Movie review: Spider-man Across the Spider-Verse

Relying more on a smart and accessible script than mechanical action sequences, this second visit to the Spider-Verse is even better than the first as it leaves all expectations behind, to offer a new, bold-faced type.

Spider-Man: Across the Spider-Verse

4.5/5

Starring: Shameik Moore, Brian Tyree Henry, Hailee Steinfeld, Oscar Isaac, Issa Rae, Jason Schwartzman

Directed by: Joaquim Dos Santos, Kemp Powers, Justin K. Thompson

Written by: Phil Lord, Christopher Miller, Dave Callaham

Running time: 2 hrs 20 mins

Rating: Parental Guidance

Opens in theatres June 2, 2023

Streaming now on Paramount+

By Katherine Monk

Reaffirming the power of art to overcome chaos, Spider-Man: Across the Spider-Verse spins much-needed a safety net for the Zeitgeist, not to mention a superhero story for a new century.

Reprising the adventure of an upstart Spider-Man named Miles Morales, this sequel to the creatively inspired Spider-Verse picks up the pieces of a recently fragmented reality.

To recap: High school student Miles was bitten by a radioactive spider that turned him into a talented and powerful web spinner called Spider-Man. The details of the arachnid origin story were not new, but Miles, the mixed race teenager at the centre of this new narrative web was nothing short of revolutionary for a comic book hero with a well-established past.

For decades, Spider-Man was Peter Parker in a mask, but the first Spider-Verse introduced us to a multidimensional reality, where many Spider-like superheroes could co-exist in parallel worlds. In short, Miles and Peter Parker could both be Spider-Man at the same time — and so could every other iteration of the wise-cracking web-slinger who ever occupied a paper panel or a celluloid frame.

The core idea in that first movie seemed to be about free will, and the constant potential for personal reinvention. Transformation is possible, but it requires personal vigilance, as well as uncompromising honesty. These are perfect themes to address the coming-of-age process, which makes the teenaged character of Miles, as well as his parallel world friend, Spider-Woman Gwen, time capsules of generational angst.

Displaying all the social skepticism, emotional weariness and profound doubt over the status quo as most contemporary youth, our two central Spider-heroes find themselves in a moral quandary from the opening frames. They want to reveal the secret of their true identities to the people they love most. Miles wants to tell his policeman Dad, and his RN mom, about his new gig fighting crime in Spandex. Similarly, Gwen wants to share her silky thread of truth with her Pop, who also happens to be a police officer.
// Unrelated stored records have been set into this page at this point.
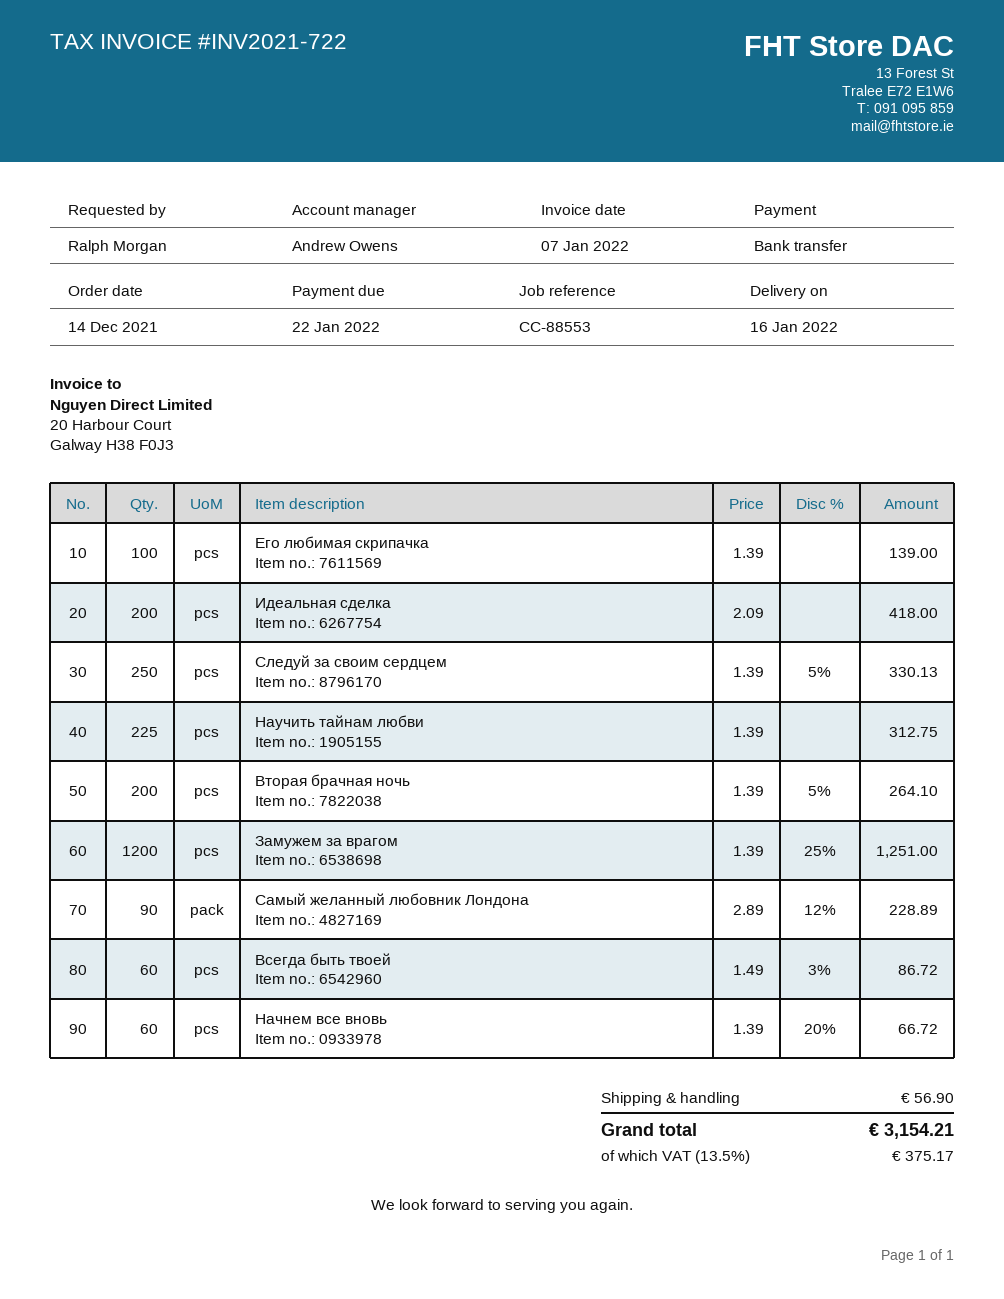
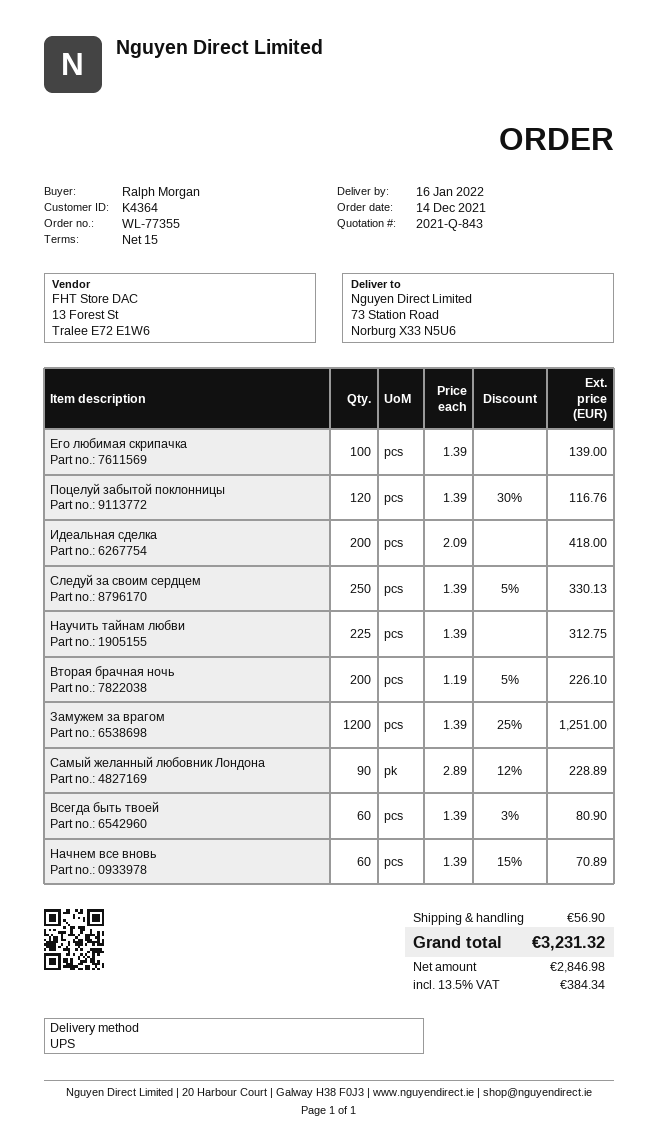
Вторая брачная ночь: 200 x 1.39 - 5% = 264.10 -> 200 x 1.19 - 5% = 226.10
Всегда быть твоей: 60 x 1.49 - 3% = 86.72 -> 60 x 1.39 - 3% = 80.90
Начнем все вновь: 60 x 1.39 - 20% = 66.72 -> 60 x 1.39 - 15% = 70.89
Поцелуй забытой поклонницы: none -> 120 x 1.39 - 30% = 116.76
tax: 13.5% = 375.17 -> 13.5% = 384.34
total: 3154.21 -> 3231.32

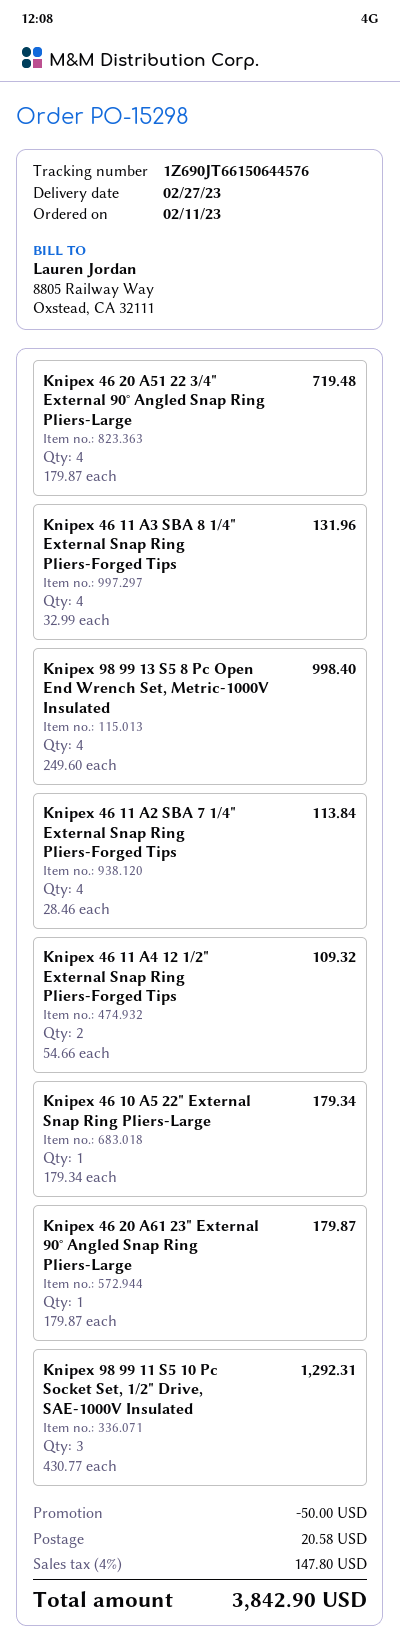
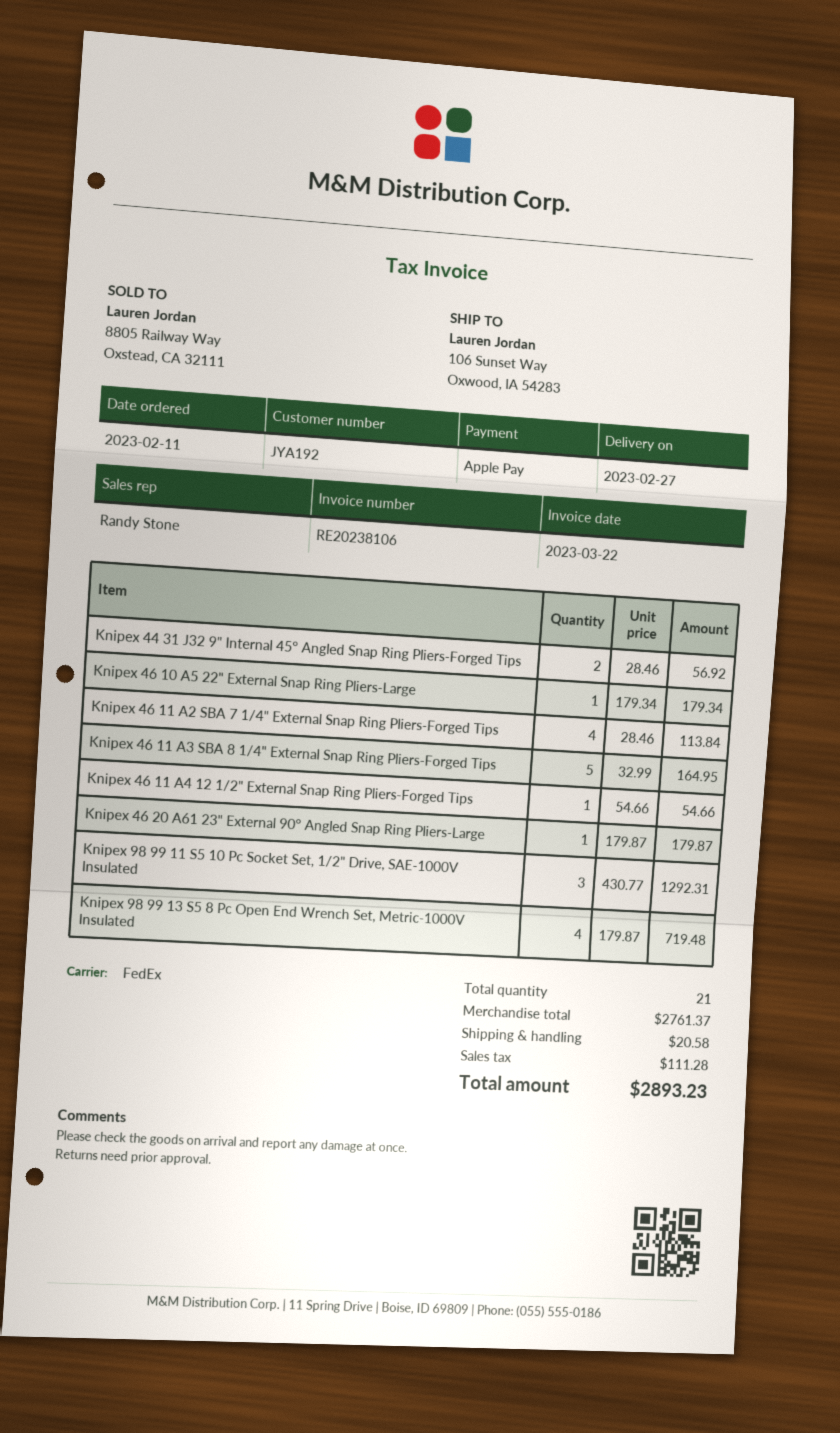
Knipex 46 20 A51 22 3/4" External 90° Angled Snap Ring Pliers-Large: 4 x 179.87 = 719.48 -> none
Knipex 46 11 A3 SBA 8 1/4" External Snap Ring Pliers-Forged Tips: 4 x 32.99 = 131.96 -> 5 x 32.99 = 164.95
Knipex 98 99 13 S5 8 Pc Open End Wrench Set, Metric-1000V Insulated: 4 x 249.60 = 998.40 -> 4 x 179.87 = 719.48
Knipex 46 11 A4 12 1/2" External Snap Ring Pliers-Forged Tips: 2 x 54.66 = 109.32 -> 1 x 54.66 = 54.66
Knipex 44 31 J32 9" Internal 45° Angled Snap Ring Pliers-Forged Tips: none -> 2 x 28.46 = 56.92
discount: 50.00 -> none
tax: 147.80 -> 111.28
total: 3842.90 -> 2893.23

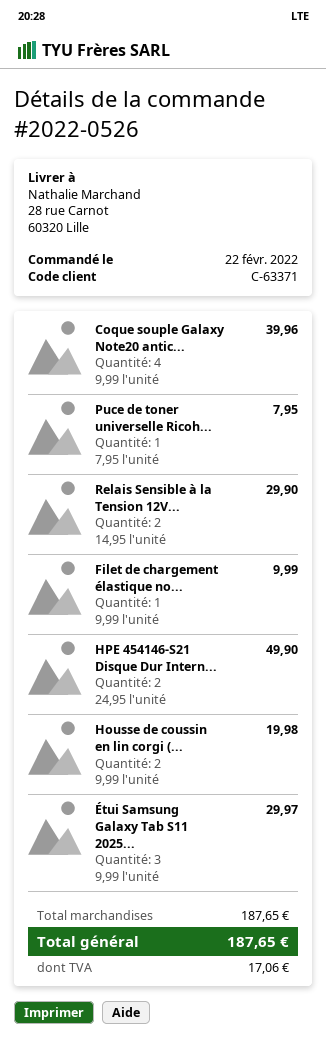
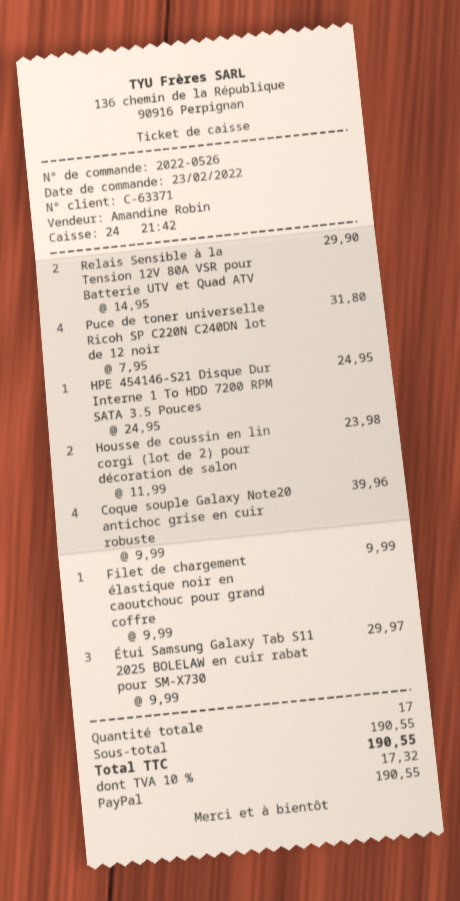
order date: 2022-02-22 -> 2022-02-23
Puce de toner universelle Ricoh...: 1 x 7.95 = 7.95 -> 4 x 7.95 = 31.80
HPE 454146-S21 Disque Dur Intern...: 2 x 24.95 = 49.90 -> 1 x 24.95 = 24.95
Housse de coussin en lin corgi (...: 2 x 9.99 = 19.98 -> 2 x 11.99 = 23.98
subtotal: 187.65 -> 190.55
tax: 17.06 -> 17.32
total: 187.65 -> 190.55

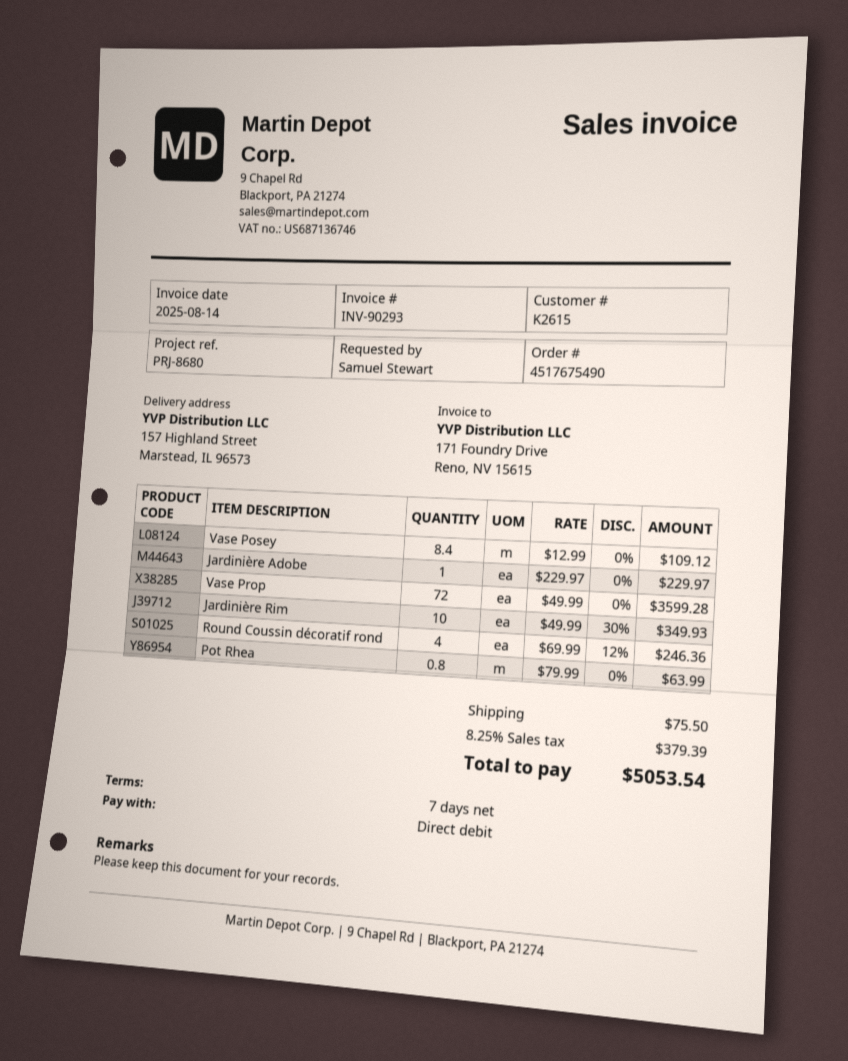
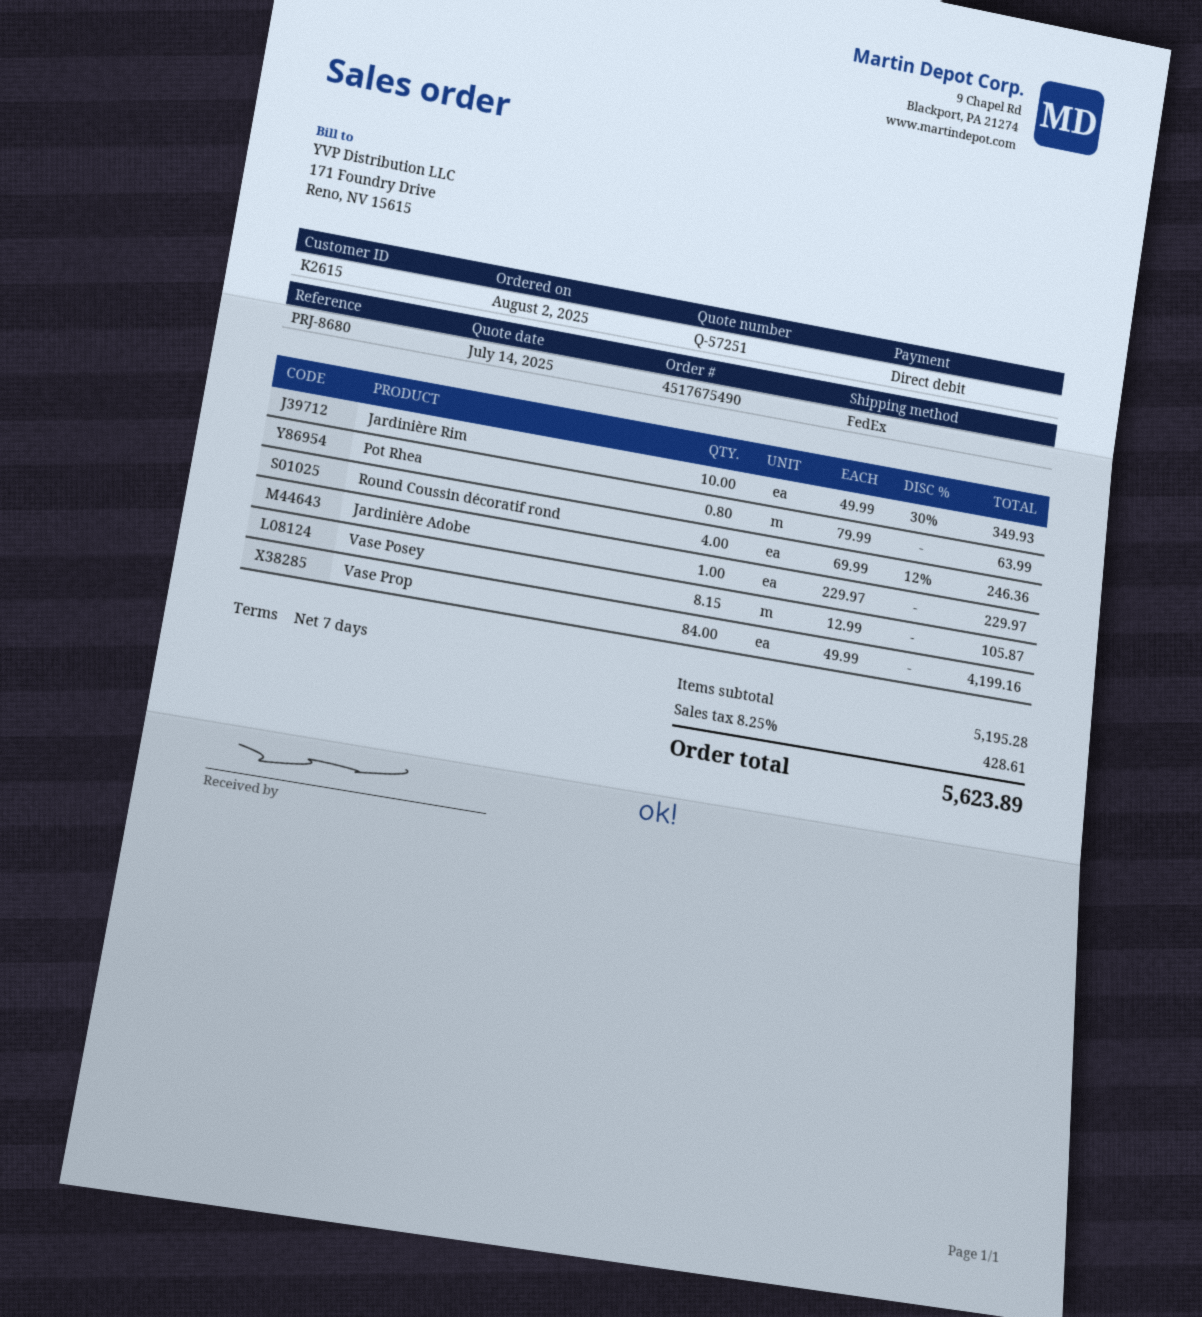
Vase Posey: 8.4 x 12.99 = 109.12 -> 8.15 x 12.99 = 105.87
Vase Prop: 72 x 49.99 = 3599.28 -> 84 x 49.99 = 4199.16
shipping: 75.50 -> none
tax: 8.25% = 379.39 -> 8.25% = 428.61
total: 5053.54 -> 5623.89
These details are not random. As we soon learn from one of the many other Spider-Man figures to occupy the frame, there may be a multitude of Spider-Man manifestations across the Spider-verse, but they must all conform to the comic book canon set out by the inky creator.

These requirements include a bite from a radioactive spider, a crush on a gal with red hair, and the devastating loss of a loved one. Spider-Man is doomed to sacrifice and suffer.

It’s a rule that can’t be broken. Or can it?

It’s the big compelling question that sits at the heart of this undeniably beautiful and creatively inspired piece of animation: What happens when you try to rewrite your destiny? Are you offending the creator by rejecting the expected trajectory? Or are you living up to your divine potential by assuming agency over your own life?

Such metaphysical lines of inquiry don’t usually find enough room in the superhero genre, where big existential nuts are squeezed into super tight devices in order to make room for all the action sequences and epic fight scenes.

It’s the big compelling question that sits at the heart of this undeniably beautiful and creatively inspired piece of animation: What happens when you try to rewrite your destiny? Are you offending the creator by rejecting the expected trajectory? Or are you living up to your divine potential by assuming agency over your own life?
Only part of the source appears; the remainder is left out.